(Your objective) Each line below that contains the word "subtotal" must be copied.

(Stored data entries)

----

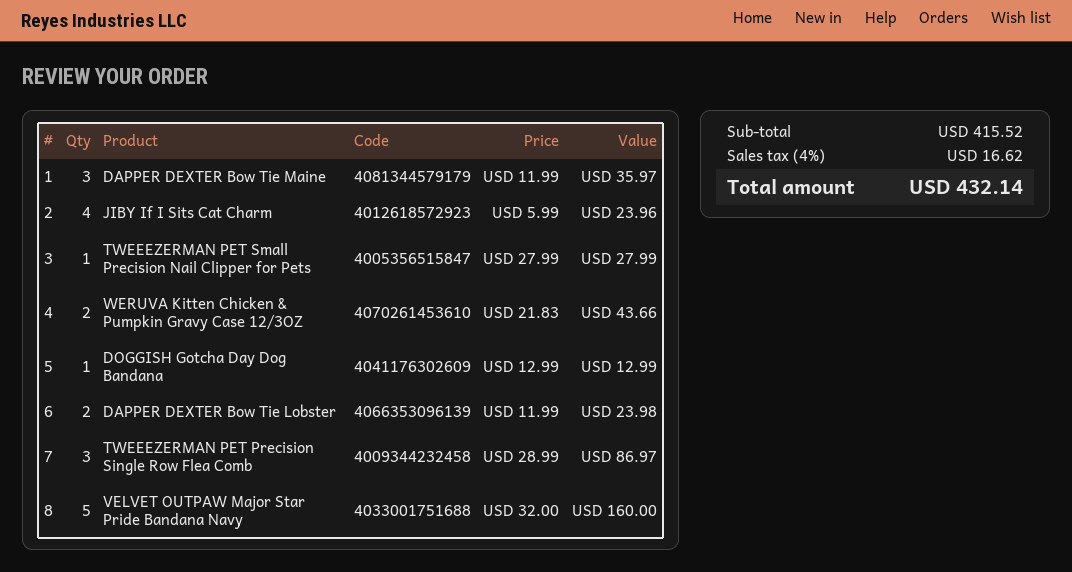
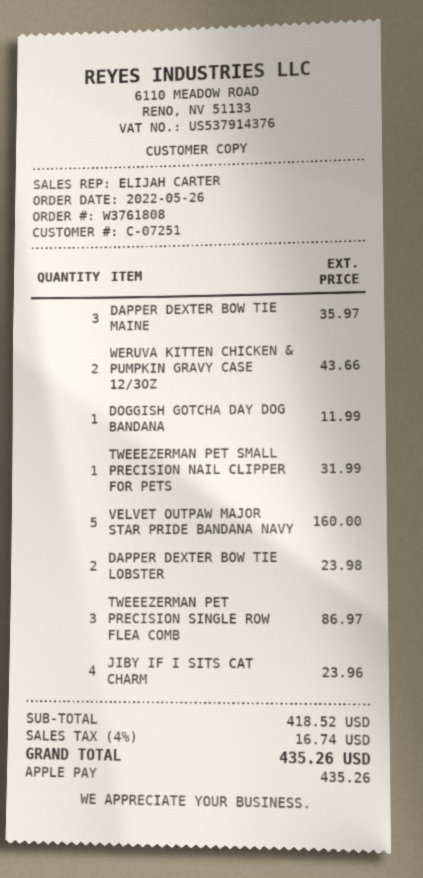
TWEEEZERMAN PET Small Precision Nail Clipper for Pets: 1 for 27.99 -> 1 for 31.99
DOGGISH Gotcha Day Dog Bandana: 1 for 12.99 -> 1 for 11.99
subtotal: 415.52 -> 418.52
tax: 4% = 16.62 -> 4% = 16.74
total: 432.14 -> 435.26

----

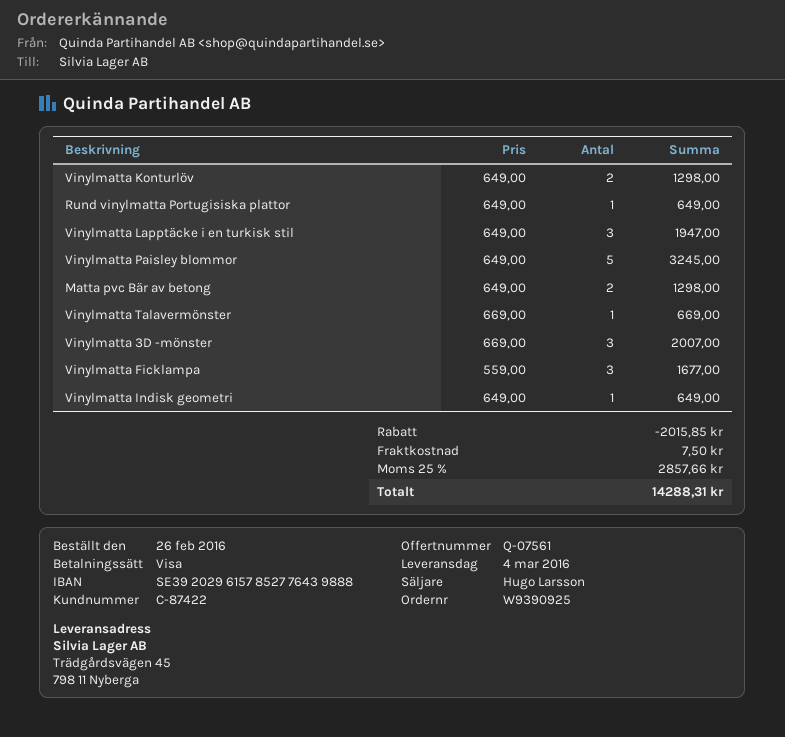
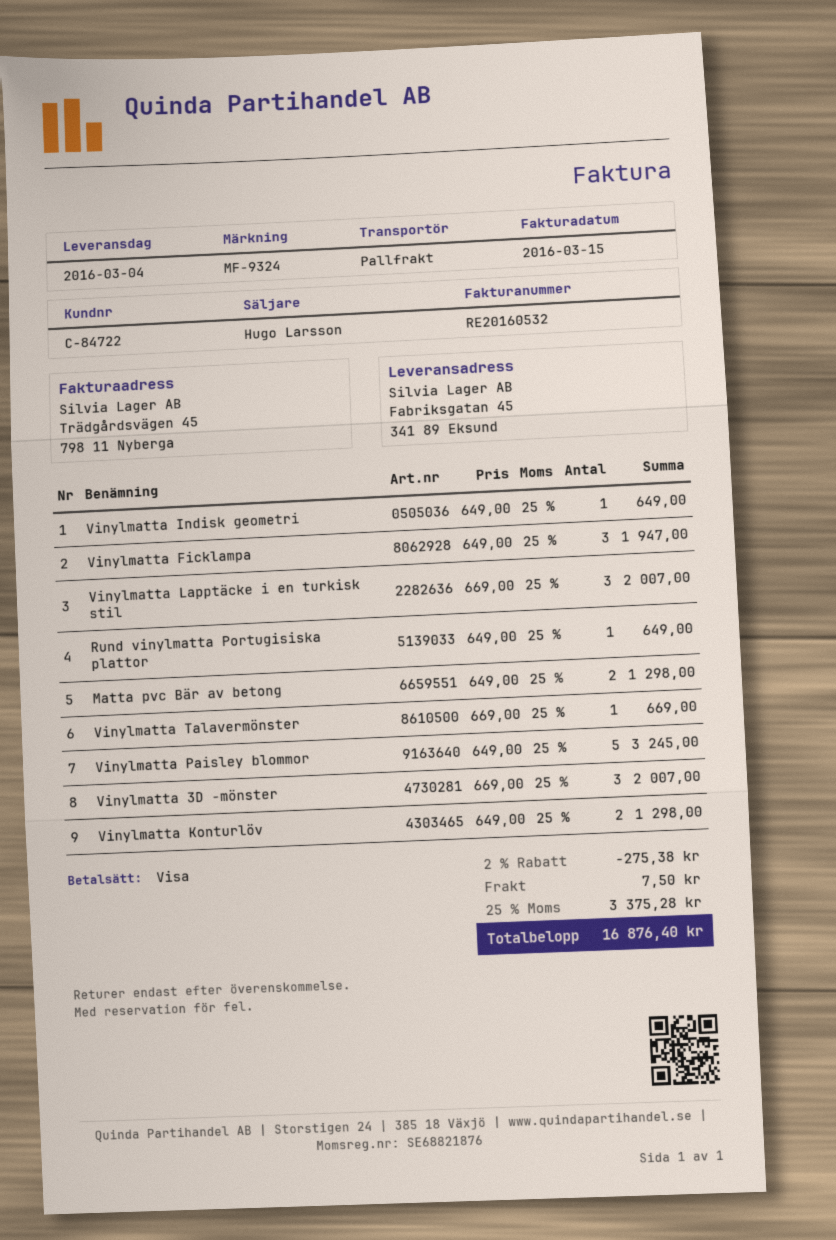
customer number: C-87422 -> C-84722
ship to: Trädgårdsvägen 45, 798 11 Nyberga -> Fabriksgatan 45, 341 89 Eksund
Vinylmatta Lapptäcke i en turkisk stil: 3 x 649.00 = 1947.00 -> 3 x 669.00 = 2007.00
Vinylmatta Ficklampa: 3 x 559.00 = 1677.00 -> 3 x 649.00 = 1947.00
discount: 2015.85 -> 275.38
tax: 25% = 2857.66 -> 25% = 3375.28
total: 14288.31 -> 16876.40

----

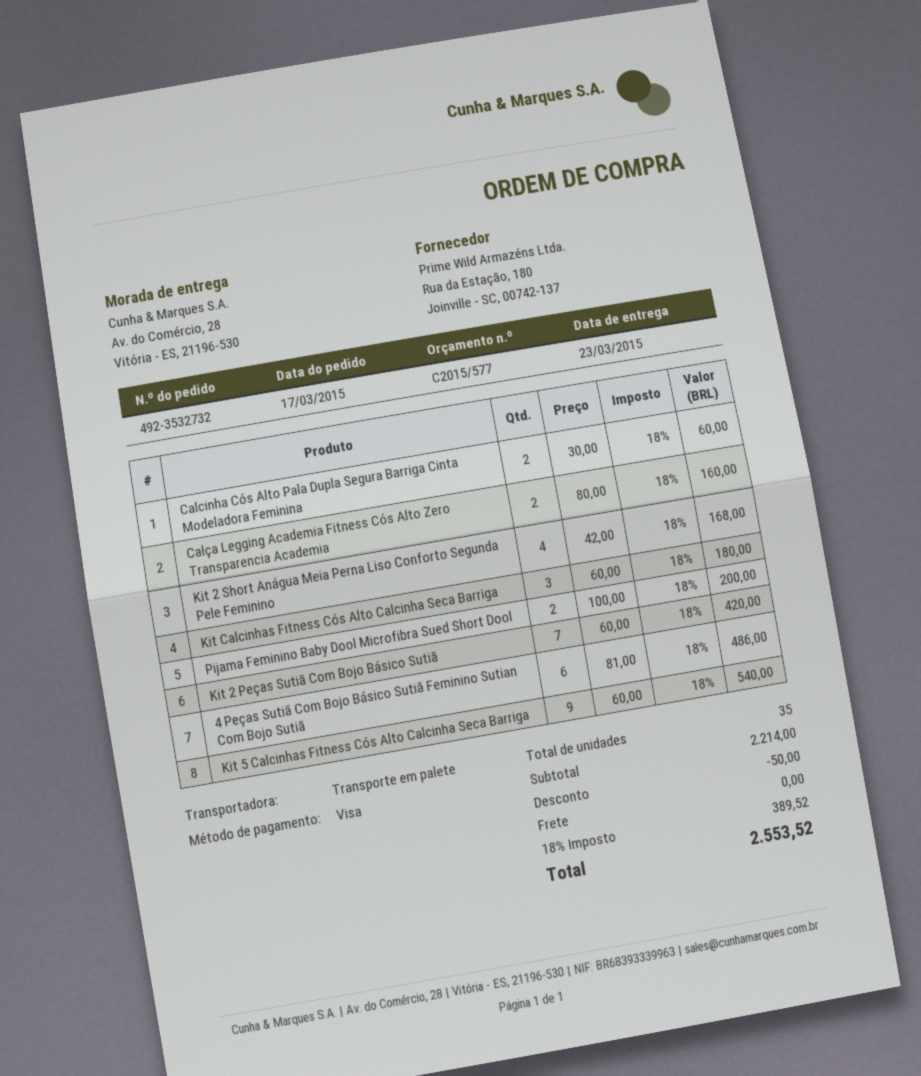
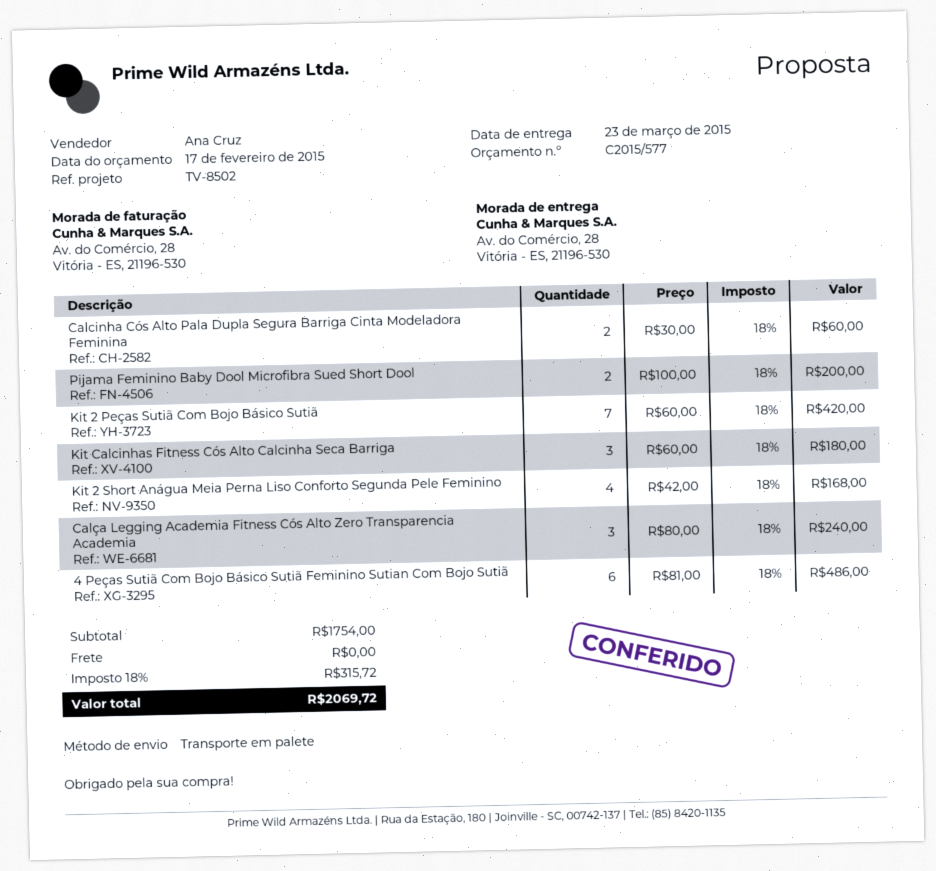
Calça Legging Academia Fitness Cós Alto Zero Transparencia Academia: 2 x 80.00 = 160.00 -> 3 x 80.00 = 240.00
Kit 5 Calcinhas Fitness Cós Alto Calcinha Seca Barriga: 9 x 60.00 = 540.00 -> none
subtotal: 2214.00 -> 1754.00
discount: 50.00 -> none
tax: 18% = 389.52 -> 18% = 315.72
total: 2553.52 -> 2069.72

----

(Response)
subtotal: 415.52 -> 418.52
subtotal: 2214.00 -> 1754.00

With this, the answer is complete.